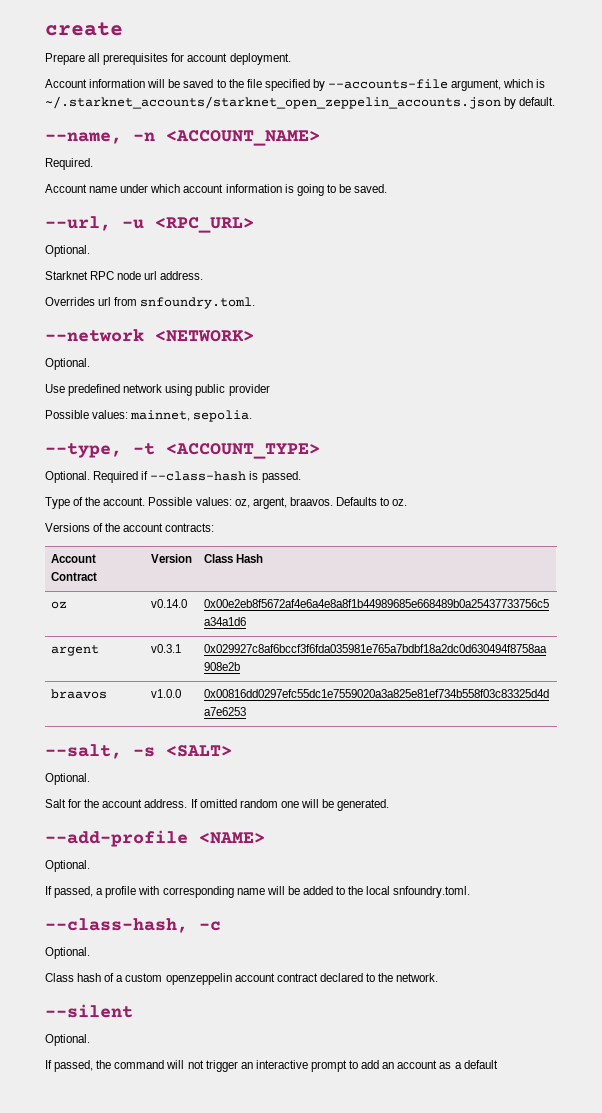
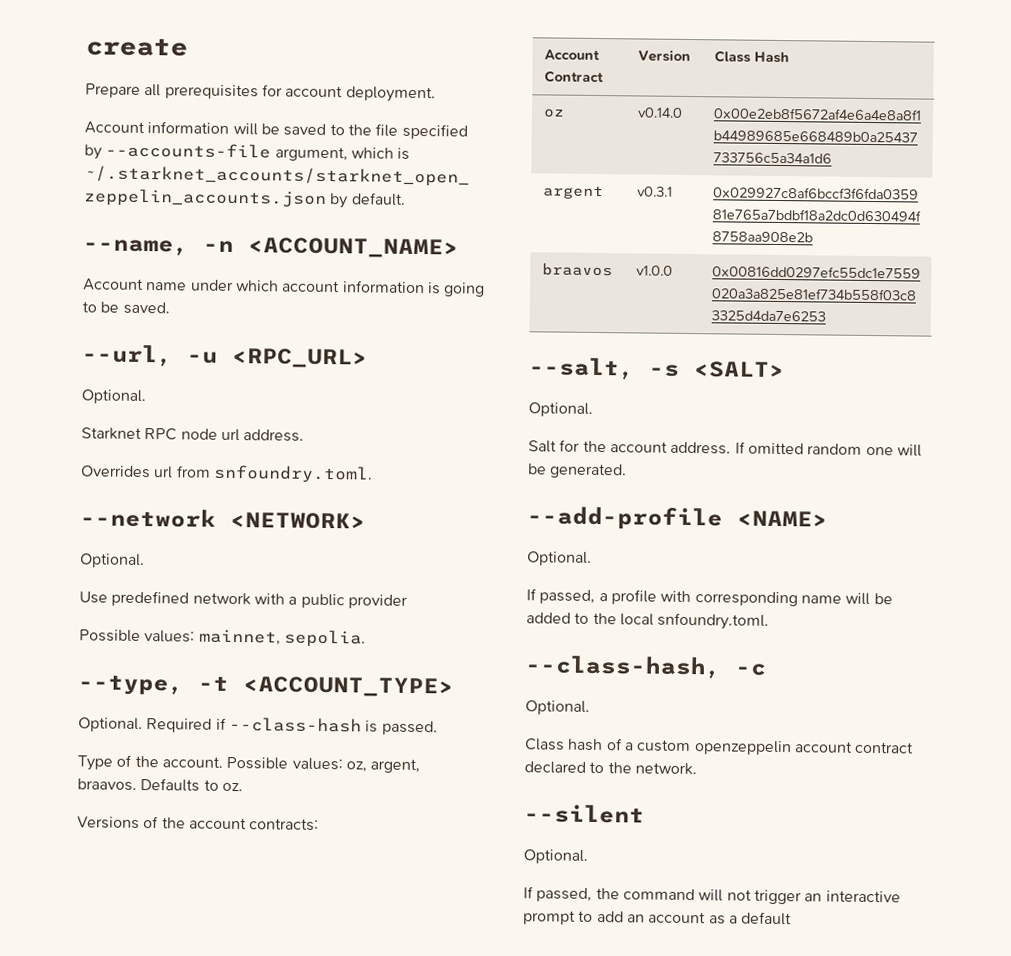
- Required.
- Use predefined network using public provider
+ Use predefined network with a public provider

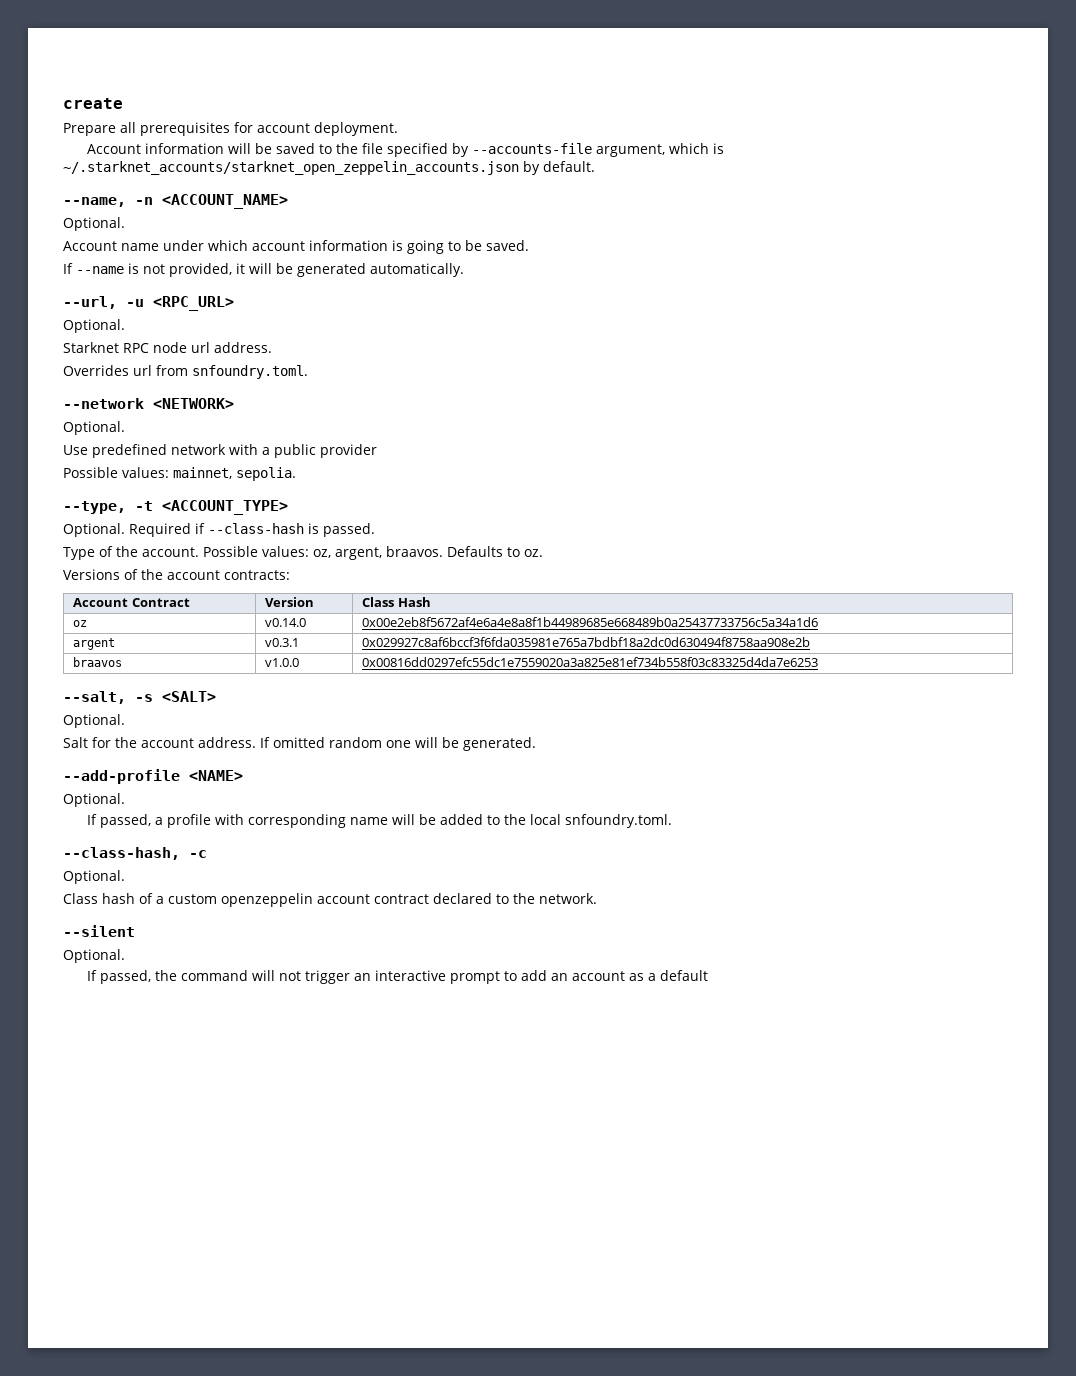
  --name, -n <ACCOUNT_NAME>
+ Optional.
+ If --name is not provided, it will be generated automatically.

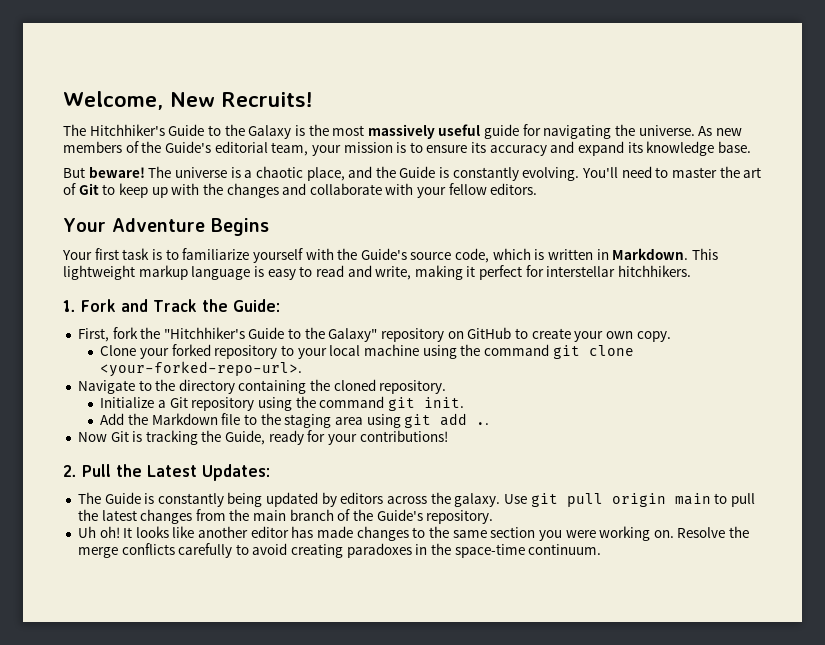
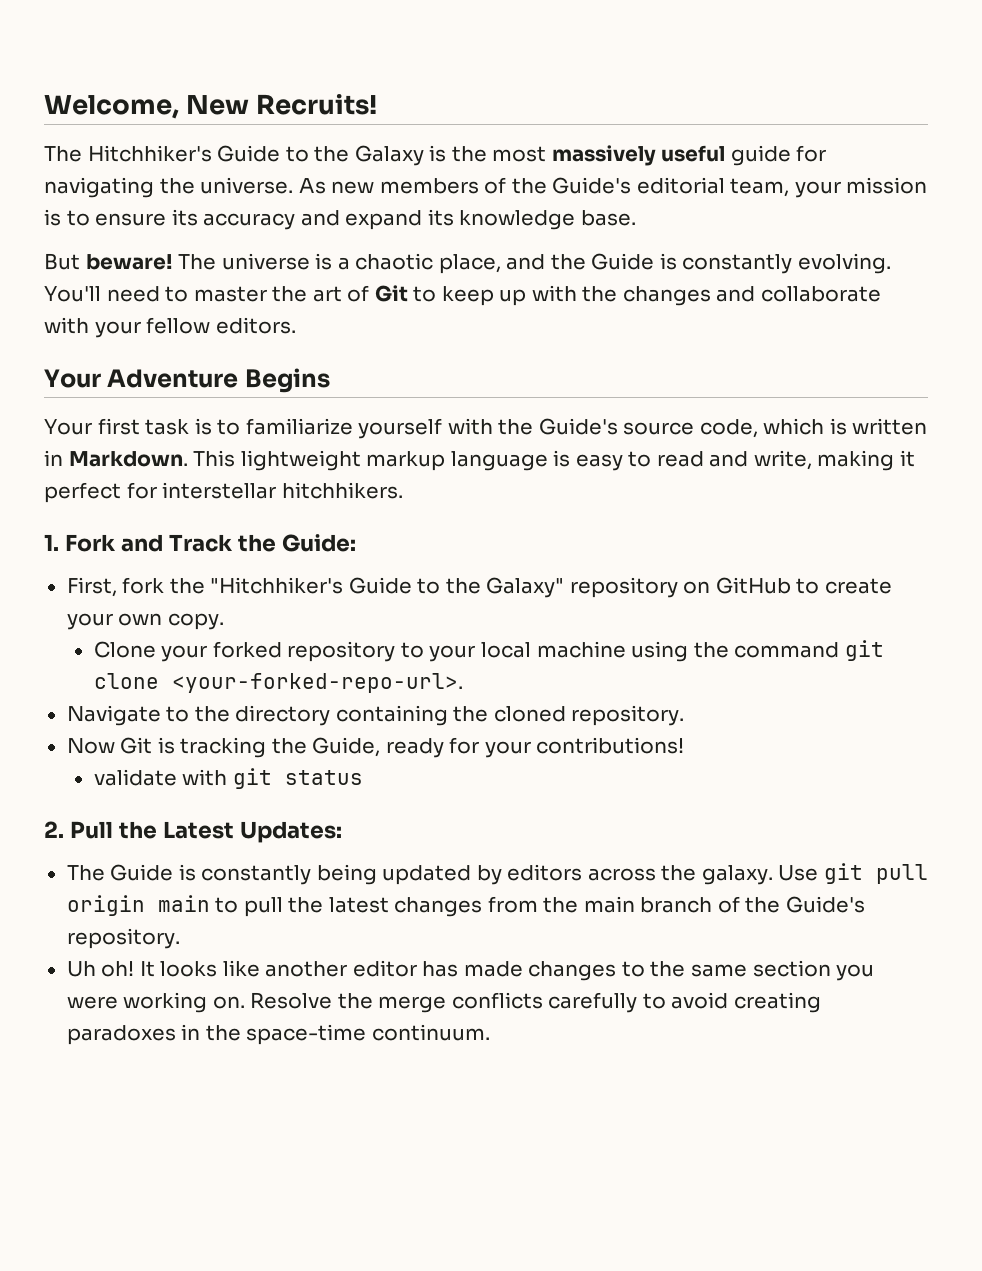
- Initialize a Git repository using the command git init.
- Add the Markdown file to the staging area using git add ..
+ validate with git status

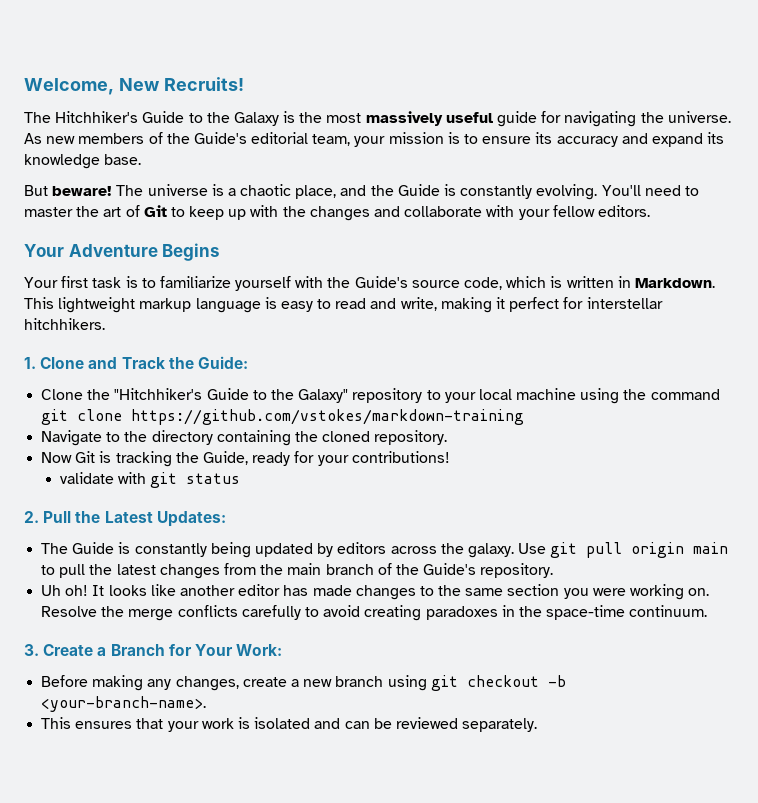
- 1. Fork and Track the Guide:
+ 1. Clone and Track the Guide:
- First, fork the "Hitchhiker's Guide to the Galaxy" repository on GitHub to create your own copy.
- Clone your forked repository to your local machine using the command git clone <your-forked-repo-url>.
+ Clone the "Hitchhiker's Guide to the Galaxy" repository to your local machine using the command git clone https://github.com/vstokes/markdown-training
+ 3. Create a Branch for Your Work:
+ Before making any changes, create a new branch using git checkout -b <your-branch-name>.
+ This ensures that your work is isolated and can be reviewed separately.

----------------------------------------

→ **Exercise aim**:
Give back exactly the lines beginning at the one with "checkout -b <your-branch-name>." and ending at the final line of the material; both boundary lines belong in it.

→ **Answer area**:
+ Before making any changes, create a new branch using git checkout -b <your-branch-name>.
+ This ensures that your work is isolated and can be reviewed separately.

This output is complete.